[PATCH 0 of 3 STABLE] break hardlinks for open files

Adrian Buehlmann adrian at cadifra.com
Thu Dec 2 00:37:02 CST 2010


On 2010-12-02 01:31, Matt Mackall wrote:
> On Wed, 2010-12-01 at 13:53 +0100, Adrian Buehlmann wrote:
>> This series fixes issue2524 by dealing with Windows'
>> "scheduled delete" state as described on
> 
> I'm afraid I don't have enough time to review these for 1.7.2.

Yeah, I'm a bit late. Maybe it's even a story for 1.8.

It took me some time to understand the implications of scheduled delete.

Now I understand why Windows needs to be rebooted that often...

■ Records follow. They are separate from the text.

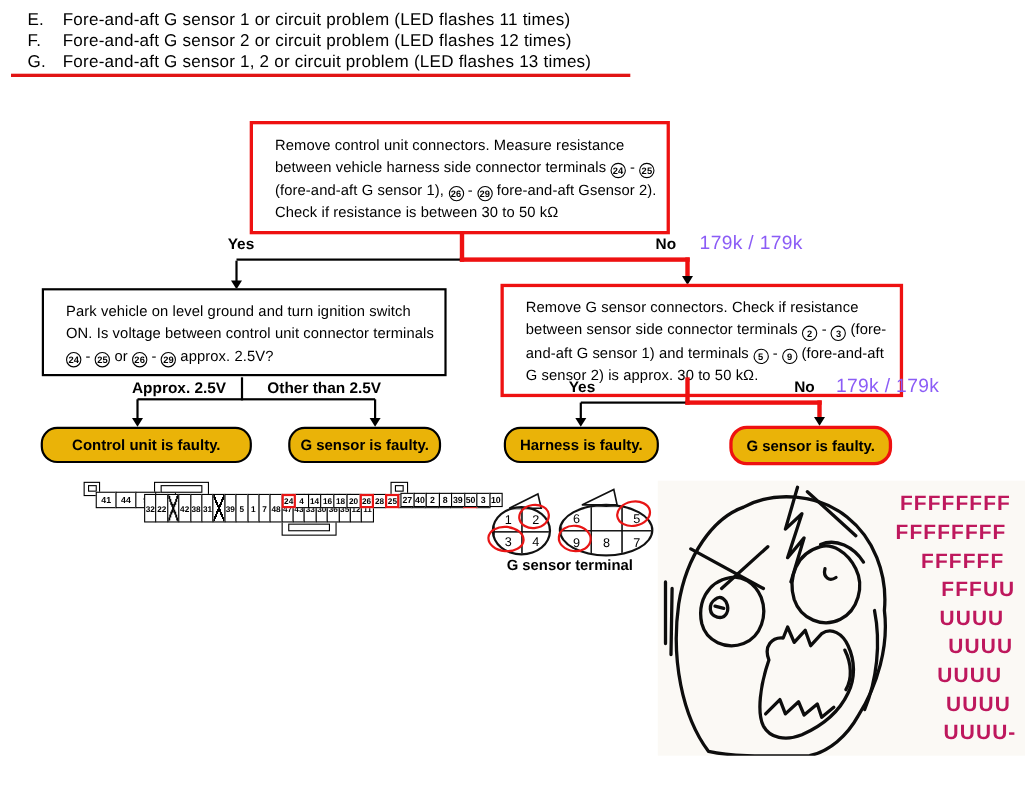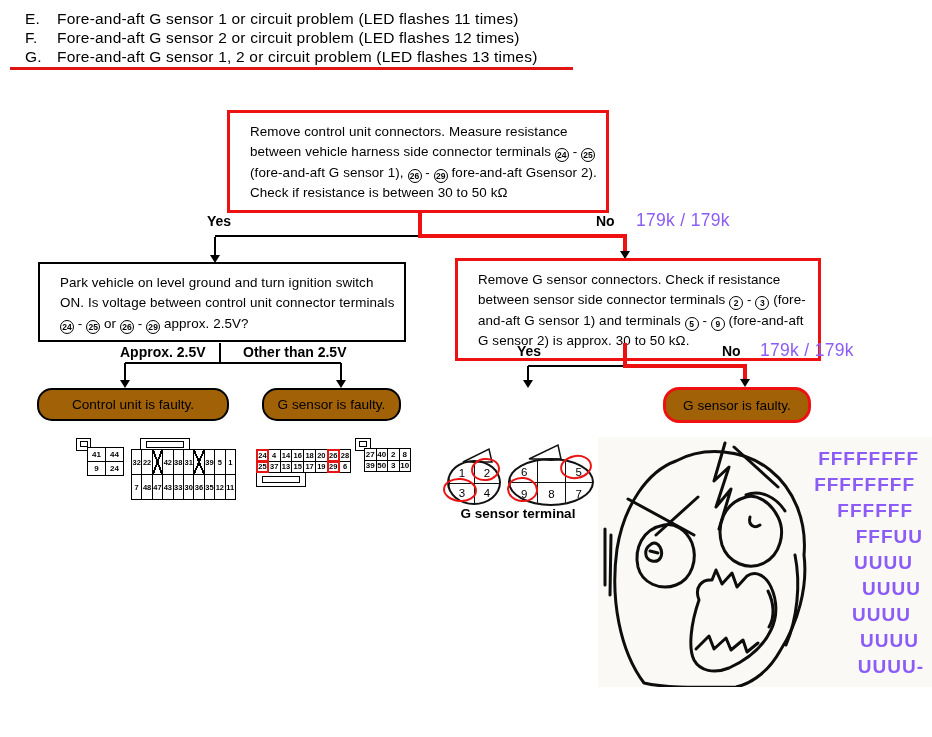--- a/index.html
+++ b/index.html
@@ -21,26 +21,26 @@
   .flow-box{position:absolute;background:#fff;border:3px solid #ee1111;
             font-size:13.4px;line-height:1.52;padding:9px 8px 6px 20px;letter-spacing:.1px;}
   .flow-box.blackbox{border:2.5px solid #000;}
   .circ{display:inline-block;min-width:14px;height:14px;line-height:12px;border:1.4px solid #000;
         border-radius:50%;font-size:8.5px;font-weight:bold;text-align:center;vertical-align:-2px;
         padding:0 1px;box-sizing:border-box;background:#fff;}
 
   .lbl{position:absolute;font-weight:bold;font-size:14px;}
   .annot{position:absolute;color:#8b5cf6;font-size:17.5px;letter-spacing:.3px;}
 
-  .result{position:absolute;border:2.5px solid #000;border-radius:15px;background:#a16207;
-          display:flex;align-items:center;justify-content:center;font-size:13.6px;}
+  .result{position:absolute;border:2.5px solid #000;border-radius:15px;background:#eab308;
+          display:flex;align-items:center;justify-content:center;font-size:13.6px;font-weight:bold;}
   .result.redborder{border:3px solid #ee1111;border-radius:16px;}
 
   
-  .conn{position:absolute;display:flex;flex-direction:column;z-index:2;padding-left:24px;}
+  .conn{position:absolute;display:flex;flex-direction:row;z-index:2;padding-left:24px;}
   .conn-row{display:flex;}
   .conn-cell{position:relative;border:1px solid #000;margin:0 -1px -1px 0;background:#fff;
              display:flex;align-items:center;justify-content:center;
              font-size:7.5px;font-weight:bold;box-sizing:border-box;}
   #connA .conn-cell{width:19px;height:15px;font-size:8px;}
   #connB .conn-cell{width:11.4px;height:26px;}
   #connC .conn-cell{width:12.8px;height:12.5px;}
   #connD .conn-cell{width:12.5px;height:12.5px;font-size:8px;}
   .conn-cell.hl{border:2px solid #e81515;z-index:3;}
   .x-cell{background:
@@ -58,21 +58,21 @@
   .oval .conn-row{flex:1;}
   .oval .conn-cell{flex:1;height:auto;width:auto;border:1px solid #111;margin:0 -1px -1px 0;
                    font-size:11.5px;font-weight:normal;background:transparent;}
   .red-circle{position:absolute;border:2.5px solid #e81515;border-radius:50%;z-index:4;}
   .flap{position:absolute;z-index:1;}
 
   
   .face-area{position:absolute;left:598px;top:437px;width:334px;height:250px;background:#fbf9f5;}
   .face-svg{position:absolute;left:0;top:0;}
   .meme-lines{position:absolute;right:8px;top:446px;text-align:right;z-index:5;
-              font-weight:bold;font-size:19px;line-height:26px;letter-spacing:1px;color:#8b5cf6;}
+              font-weight:bold;font-size:19px;line-height:26px;letter-spacing:1px;color:#be185d;}
   .meme-line:nth-child(1){margin-right:5px;}
   .meme-line:nth-child(2){margin-right:9px;}
   .meme-line:nth-child(3){margin-right:11px;}
   .meme-line:nth-child(4){margin-right:1px;}
   .meme-line:nth-child(5){margin-right:11px;}
   .meme-line:nth-child(6){margin-right:3px;}
   .meme-line:nth-child(7){margin-right:13px;}
   .meme-line:nth-child(8){margin-right:5px;}
   .meme-line:nth-child(9){margin-right:0px;}
 </style>
@@ -138,20 +138,23 @@
   <div class="hline" style="left:528px;top:365px;width:97px;height:2px;"></div>
   <div class="hline redline" style="left:623px;top:364px;width:124px;height:4px;"></div>
   <div class="vline" style="left:527px;top:366px;width:2px;height:15px;"></div>
   <div class="arrow-down" style="left:523px;top:380px;"></div>
   <div class="vline redline" style="left:743px;top:364px;width:4px;height:17px;"></div>
   <div class="arrow-down" style="left:740px;top:379px;"></div>
   <div class="lbl" style="left:517px;top:343px;">Yes</div>
   <div class="lbl" style="left:722px;top:343px;">No</div>
   <div class="annot" style="left:760px;top:340px;">179k / 179k</div>
 
+  <div class="result" style="left:458px;top:388px;width:137px;height:29px;">
+    <span>Harness is faulty.</span>
+  </div>
   <div class="result redborder" style="left:663px;top:387px;width:142px;height:30px;">
     <span>G sensor is faulty.</span>
   </div>
 
   <div class="tab" style="left:76px;top:438px;width:13px;height:11px;"></div>
   <div class="tab-slot" style="left:80px;top:441px;width:6px;height:4px;"></div>
   <div class="conn" id="connA" style="left:63px;top:447px;">
       <div class="conn-row">
         <div class="conn-cell">41</div>
         <div class="conn-cell">44</div>

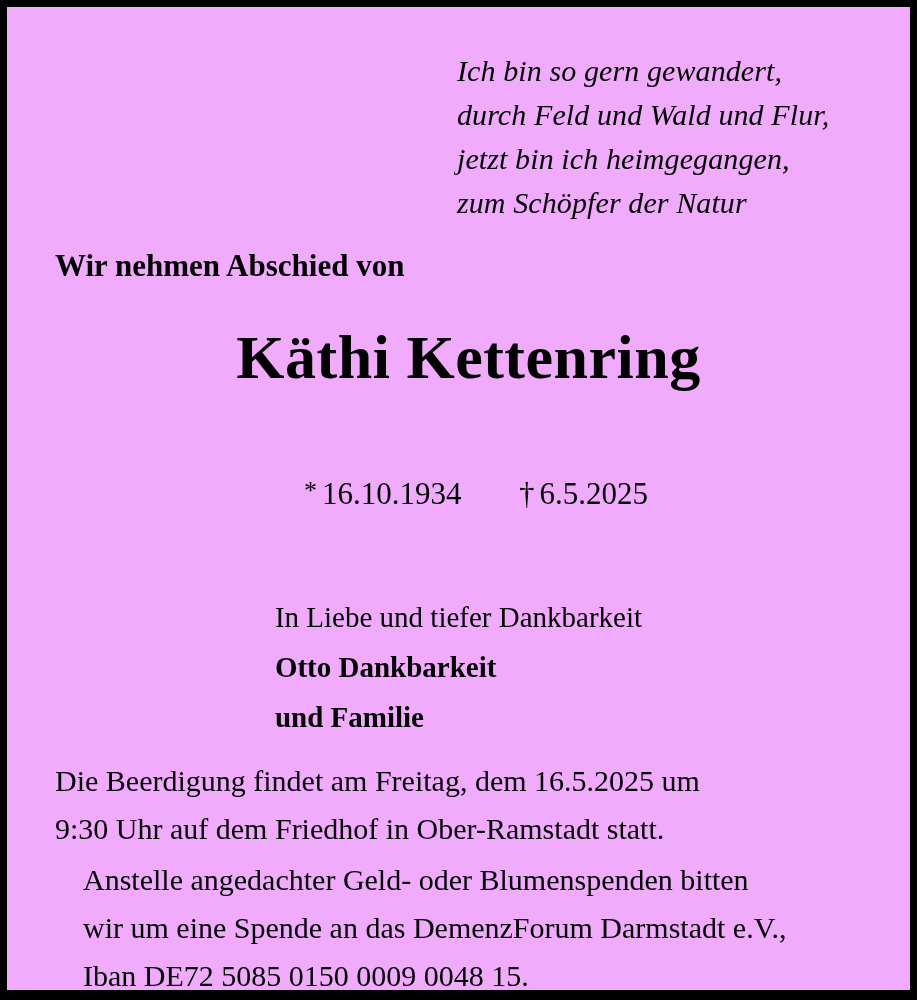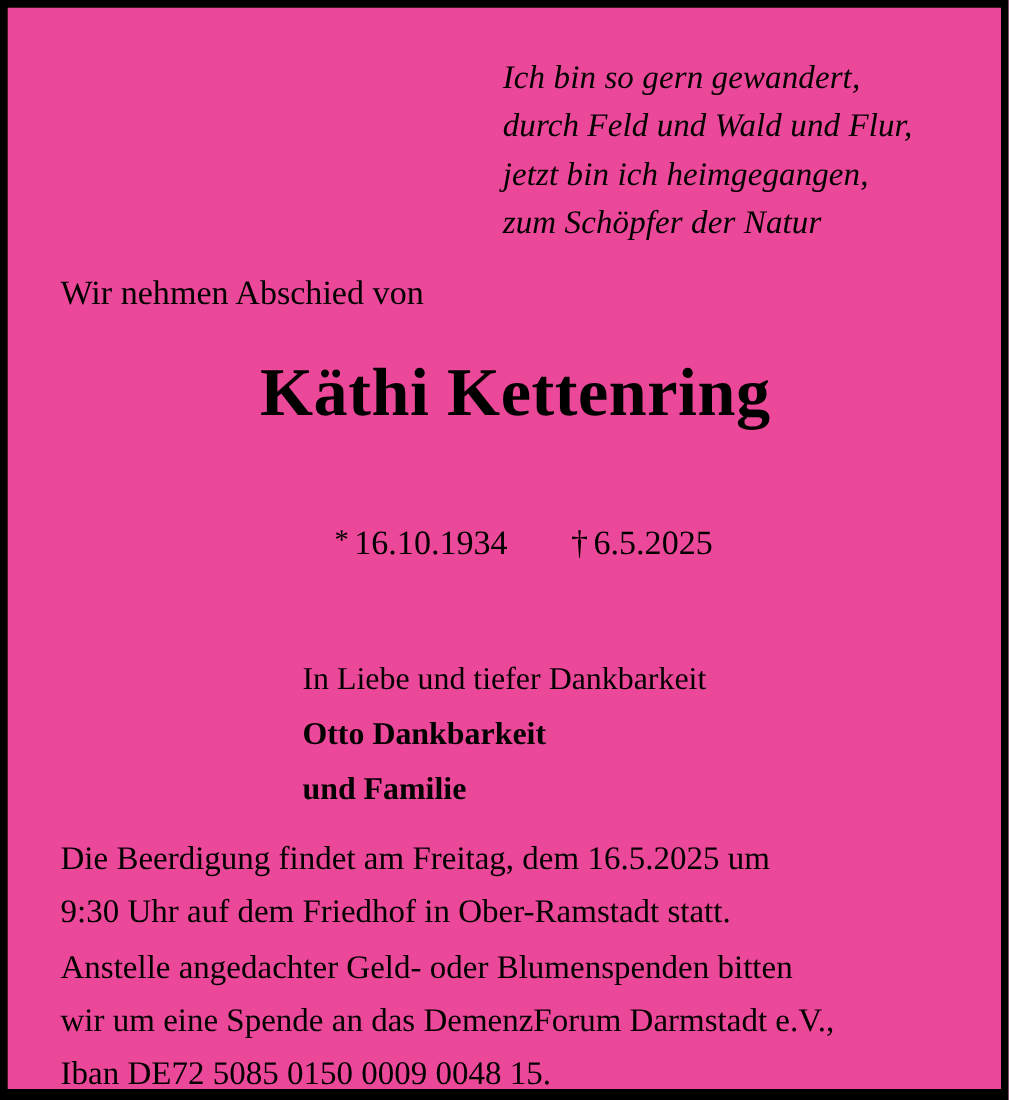--- a/index.html
+++ b/index.html
@@ -11,21 +11,21 @@
     font-family: "Liberation Serif", "DejaVu Serif", serif;
     color: #000000;
     -webkit-font-smoothing: antialiased;
   }
 
   #notice {
     position: relative;
     width: 917px;
     height: 1000px;
     box-sizing: border-box;
-    background: #ec4899;
+    background: #f0abfc;
     border-top: 7px solid #000000;
     border-left: 7px solid #000000;
     border-right: 7px solid #000000;
     border-bottom: 10px solid #000000;
     overflow: hidden;
   }
 
   .inner {
     position: relative;
     width: 100%;
@@ -47,20 +47,21 @@
   }
   .poem-line { display: block; }
 
   
   .farewell {
     position: absolute;
     left: 48px;
     top: 240px;
     font-size: 31px;
     line-height: 38px;
+    font-weight: bold;
   }
 
   
   .name {
     position: absolute;
     left: 0;
     right: 0;
     top: 315px;
     text-align: center;
     font-weight: bold;
@@ -123,21 +124,21 @@
     position: absolute;
     left: 48px;
     width: 818px;
     text-align: justify;
     font-size: 30px;
     line-height: 48px;
     -webkit-hyphens: none;
     hyphens: none;
   }
   .para.p1 { top: 750px; }
-  .para.p2 { top: 849px; }
+  .para.p2 { top: 849px; margin-left: 28px; }
   .para .forceline {
     display: inline-block;
     width: 100%;
   }
 </style>
 </head>
 <body>
 
 <div id="notice">
   <div class="inner">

> My first reaction is util.unlink should be made to work regardless of
> platform.
> 

Maybe.

Thing is, util.unlink probably does too much to be used here, since it
also tries to remove directories (which won't work anyway for files in
scheduled delete).

IMHO, the opener -- as it is -- swallows too many exceptions in too many
cases.

The very harmful behavior of Windows (not just for files on shares) is
that if you delete a file that happens to be opened (using posixfile),
Windows will put the file in a special state (I've called it "scheduled
delete") which blocks recreating the file under the same name again for
as long as the file is held open by any process. Even calling lstat on a
name that is this state will raise an exception.

If the file was opened with plain open(f), deleting and renaming that
file is blocked completely, os.unlink will raise an exception right
away. Same for os.rename.

The opener refactoring we did for 1.7.1 made matters worse due to the
double unlink on 'w'rite for the localrepo.wwrite code path, although
Mercurial <=1.7 already failed to correctly cope with scheduled delete too.

I think if we manage to get this story right, we will probably also
improve robustness against the ubiquitous on-access scanners on windows.